Scan the entries line by line and return those with "szufladą".

[Opening Task material section]

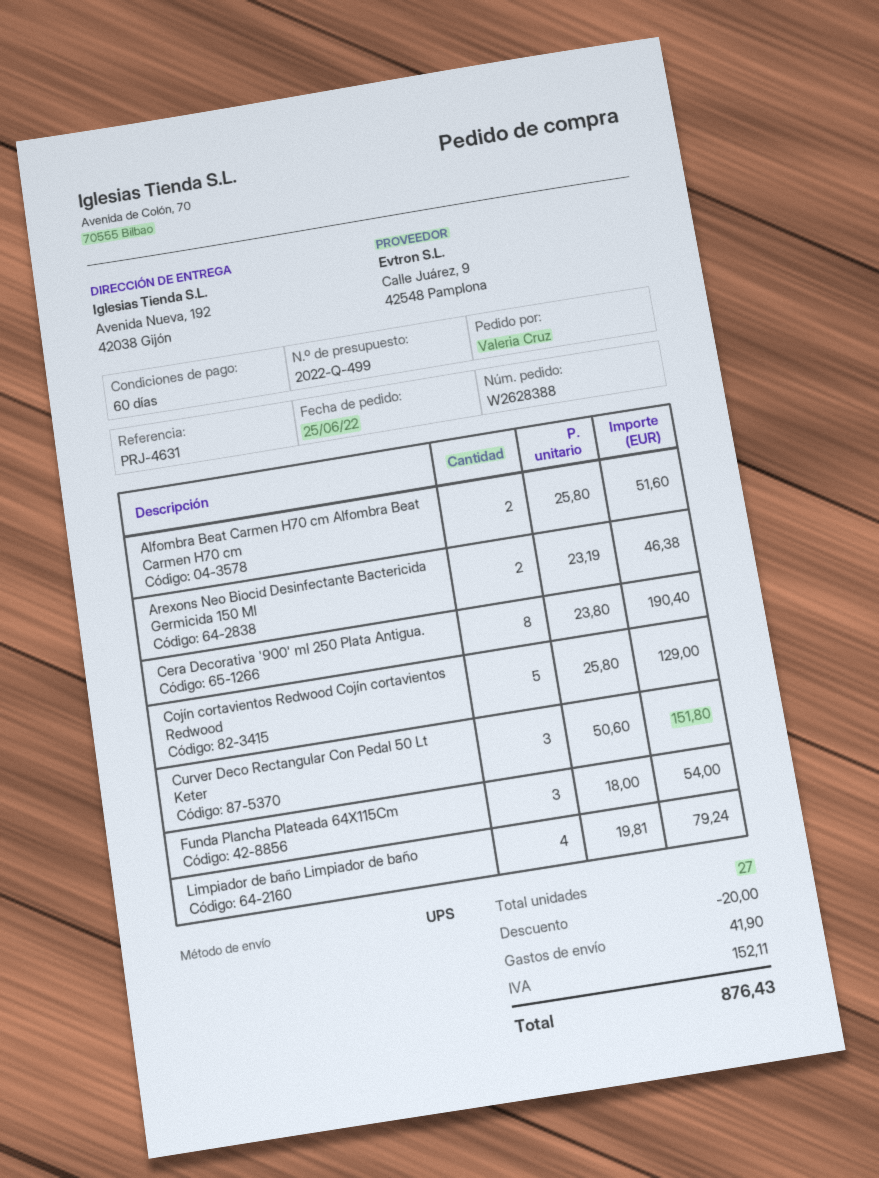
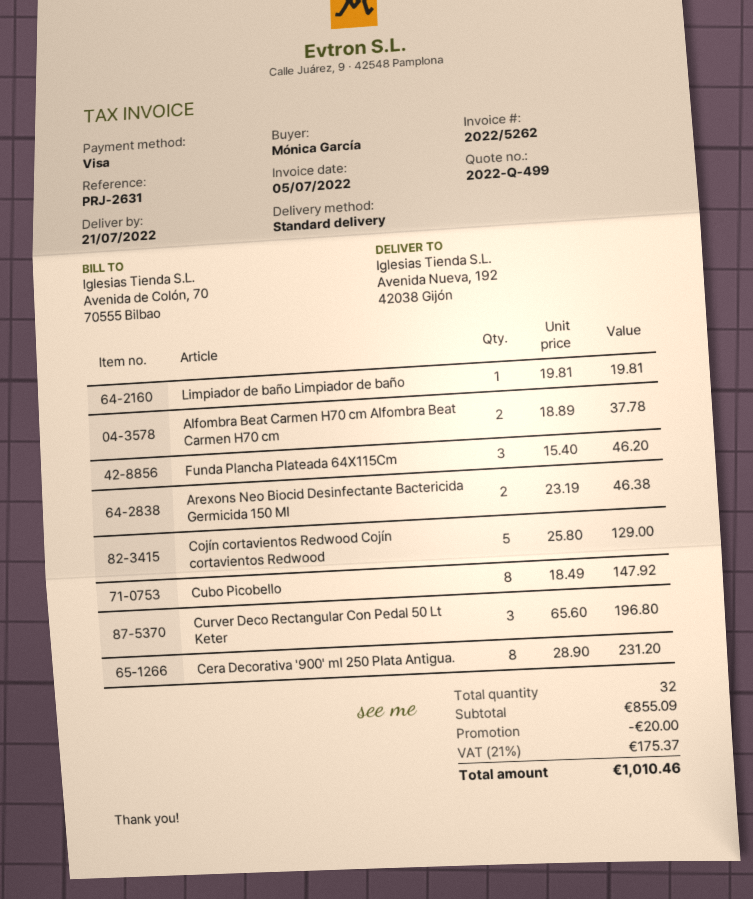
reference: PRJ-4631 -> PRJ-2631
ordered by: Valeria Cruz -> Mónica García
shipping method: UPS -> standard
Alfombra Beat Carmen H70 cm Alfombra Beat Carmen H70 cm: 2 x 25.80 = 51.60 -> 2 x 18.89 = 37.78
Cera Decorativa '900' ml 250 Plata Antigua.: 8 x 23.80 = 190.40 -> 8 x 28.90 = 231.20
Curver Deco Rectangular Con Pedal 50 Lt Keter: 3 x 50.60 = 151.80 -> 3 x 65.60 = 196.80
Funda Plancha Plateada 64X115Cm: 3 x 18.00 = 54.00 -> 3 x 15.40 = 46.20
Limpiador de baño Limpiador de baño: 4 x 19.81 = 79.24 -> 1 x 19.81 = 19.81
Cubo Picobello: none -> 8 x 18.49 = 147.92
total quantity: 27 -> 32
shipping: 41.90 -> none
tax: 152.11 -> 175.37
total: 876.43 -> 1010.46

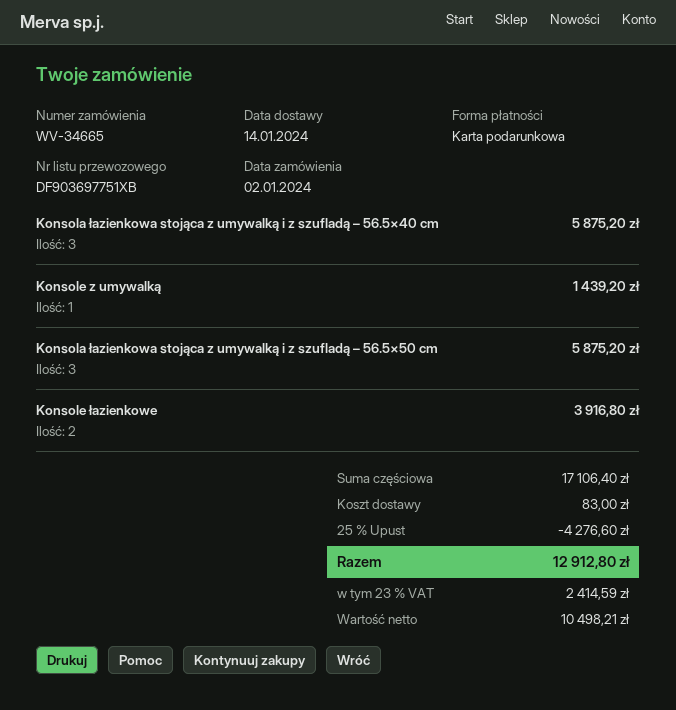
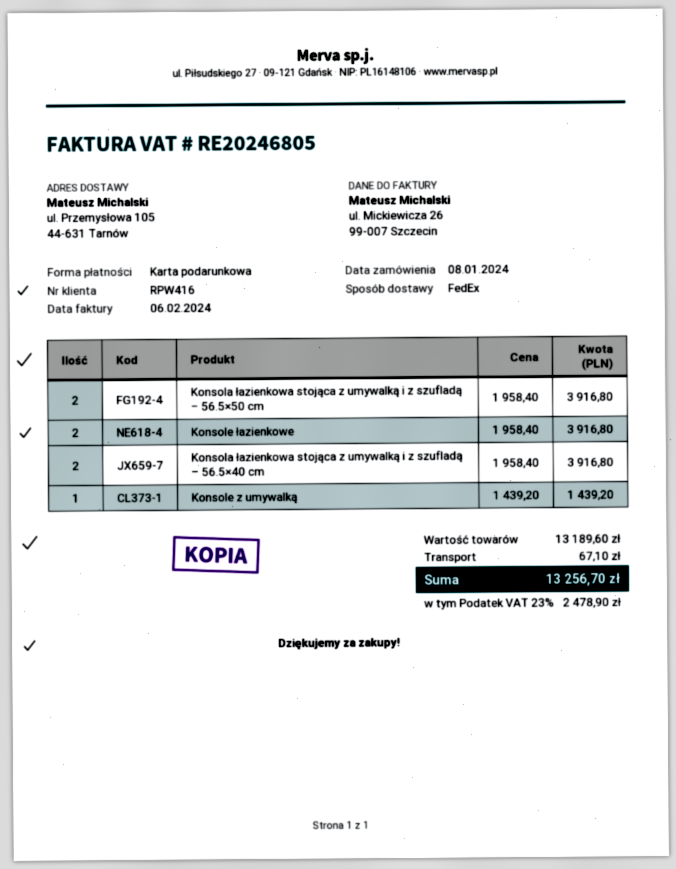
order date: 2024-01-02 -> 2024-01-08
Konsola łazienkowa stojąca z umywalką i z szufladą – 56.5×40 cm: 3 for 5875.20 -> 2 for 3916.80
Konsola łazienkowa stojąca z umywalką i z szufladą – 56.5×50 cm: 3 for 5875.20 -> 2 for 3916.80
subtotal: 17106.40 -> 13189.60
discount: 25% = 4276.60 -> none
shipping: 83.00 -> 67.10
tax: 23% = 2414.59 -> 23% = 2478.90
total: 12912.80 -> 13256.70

[Closing Task material section]

» Result
Konsola łazienkowa stojąca z umywalką i z szufladą – 56.5×40 cm: 3 for 5875.20 -> 2 for 3916.80
Konsola łazienkowa stojąca z umywalką i z szufladą – 56.5×50 cm: 3 for 5875.20 -> 2 for 3916.80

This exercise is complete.